Prevalence of clinical signs and factors impacting expression of myosin heavy chain myopathy in Quarter Horse-related breeds with the MYH1E321G mutation.

Abstract: The prevalence of clinical signs and factors triggering muscle atrophy and rhabdomyolysis associated with an MYH1 mutation in Quarter Horses and related breeds (QH) remain poorly understood. Objective: Determine the prevalence and potential triggers of atrophy and stiffness in horses homozygous reference (N/N), heterozygous (My/N), and homozygous (My/My) for the MYH1 mutation.

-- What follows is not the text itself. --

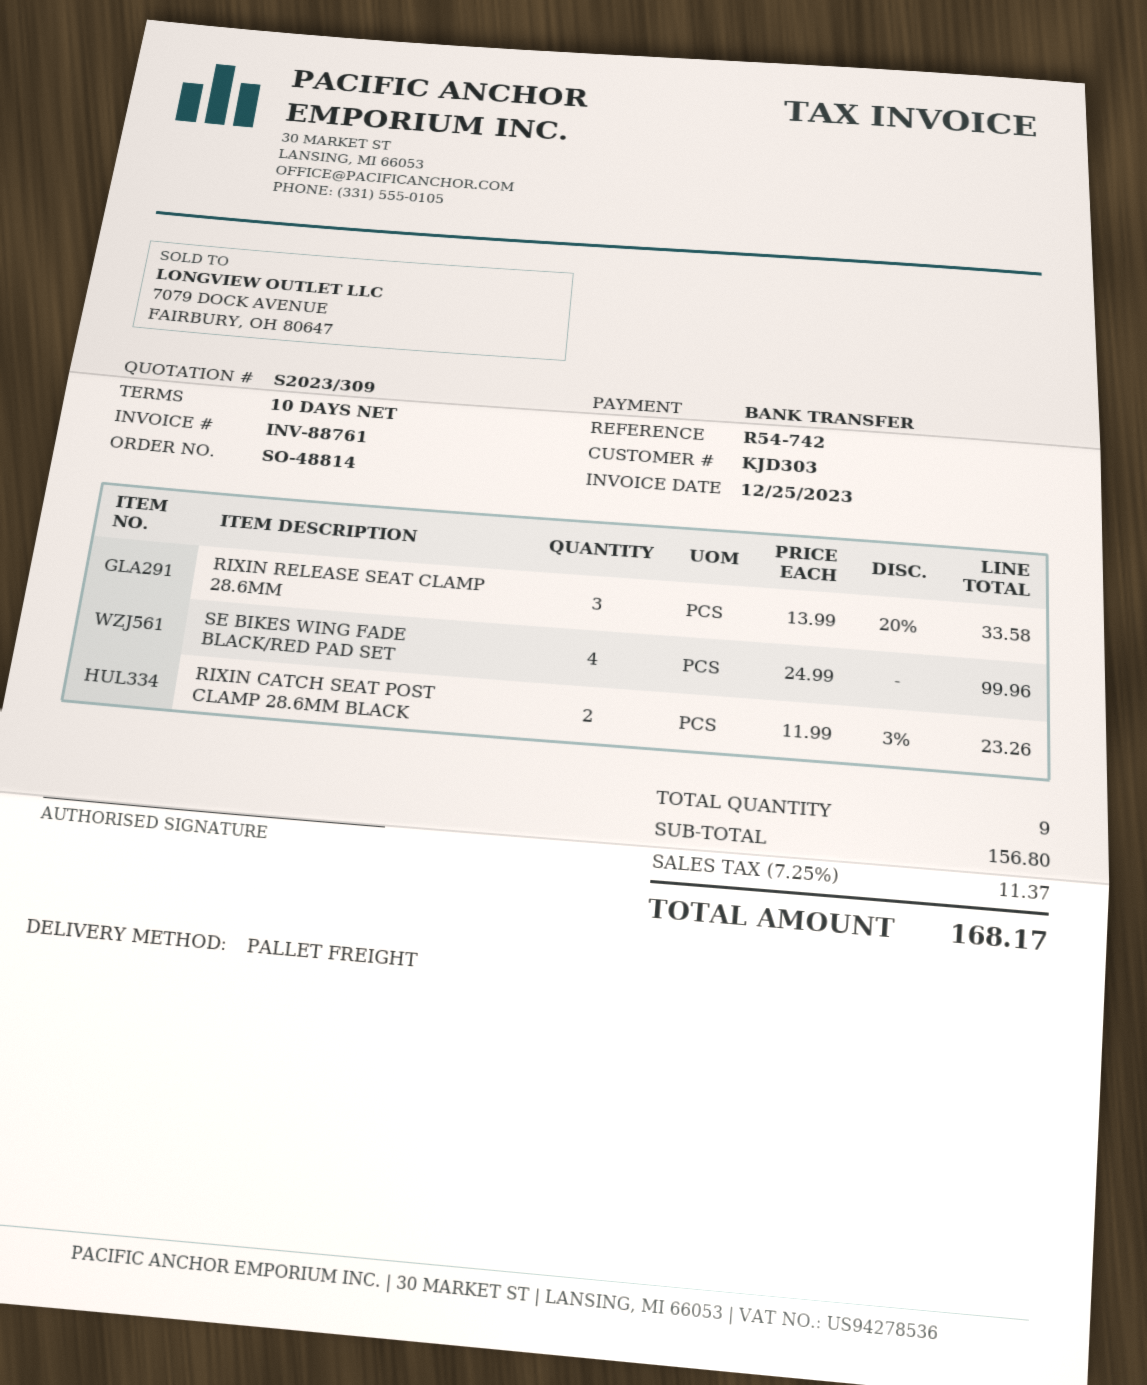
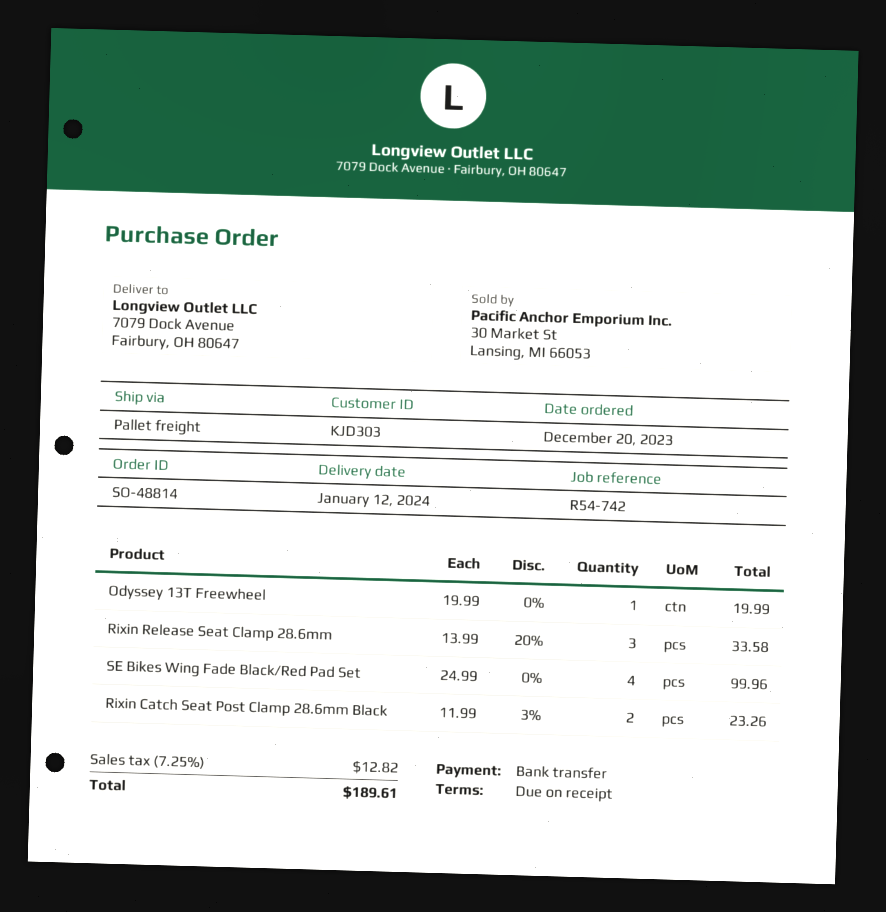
payment terms: 10 days -> on receipt
Odyssey 13T Freewheel: none -> 1 x 19.99 = 19.99
tax: 7.25% = 11.37 -> 7.25% = 12.82
total: 168.17 -> 189.61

Methods: Two-hundred seventy-five N/N, 100 My/N, and 10 My/My QH. Methods: A retrospective case-control study using a closed-ended questionnaire completed by clients of the Veterinary Genetics Laboratory at the University of California, Davis. History of clinical signs, disease, vaccination and performance were analyzed by genotype using contingency testing. Results: Atrophy occurred in proportionately more horses with MYH1 (My) than N/N QH and more frequently in My/My than My/N QH (P < .001; My/My 8/10 [80%], My/N 17/100 [17%], N/N 29/275 [11%]). More My/My horses had rapid atrophy (P < .001), with recurrence in 50%. Fewer My/My horses recovered versus My/N QH (P < .001). Stiffness was common across genotypes (P = .100; My/My 4/10 [40%], My/N 18/100 [18%], N/N 48/275 [17%]). Three months before the observed atrophy and stiffness, 47% of MYH1 QH were vaccinated or had respiratory or gastrointestinal disease. Horses achieving 100% expected performance did not differ across genotypes (50% My/My, 71% My/N, 55% N/N), but, only 4/10 My/My QH were competing. My/N horses achieved national or world championships or both. Conclusions: Approximately 20% of My/N QH develop rapid atrophy. Atrophy is more common (80%) in homozygous My/My QH and less likely to resolve. Inciting causes such as vaccination and infection are inapparent in over half of cases.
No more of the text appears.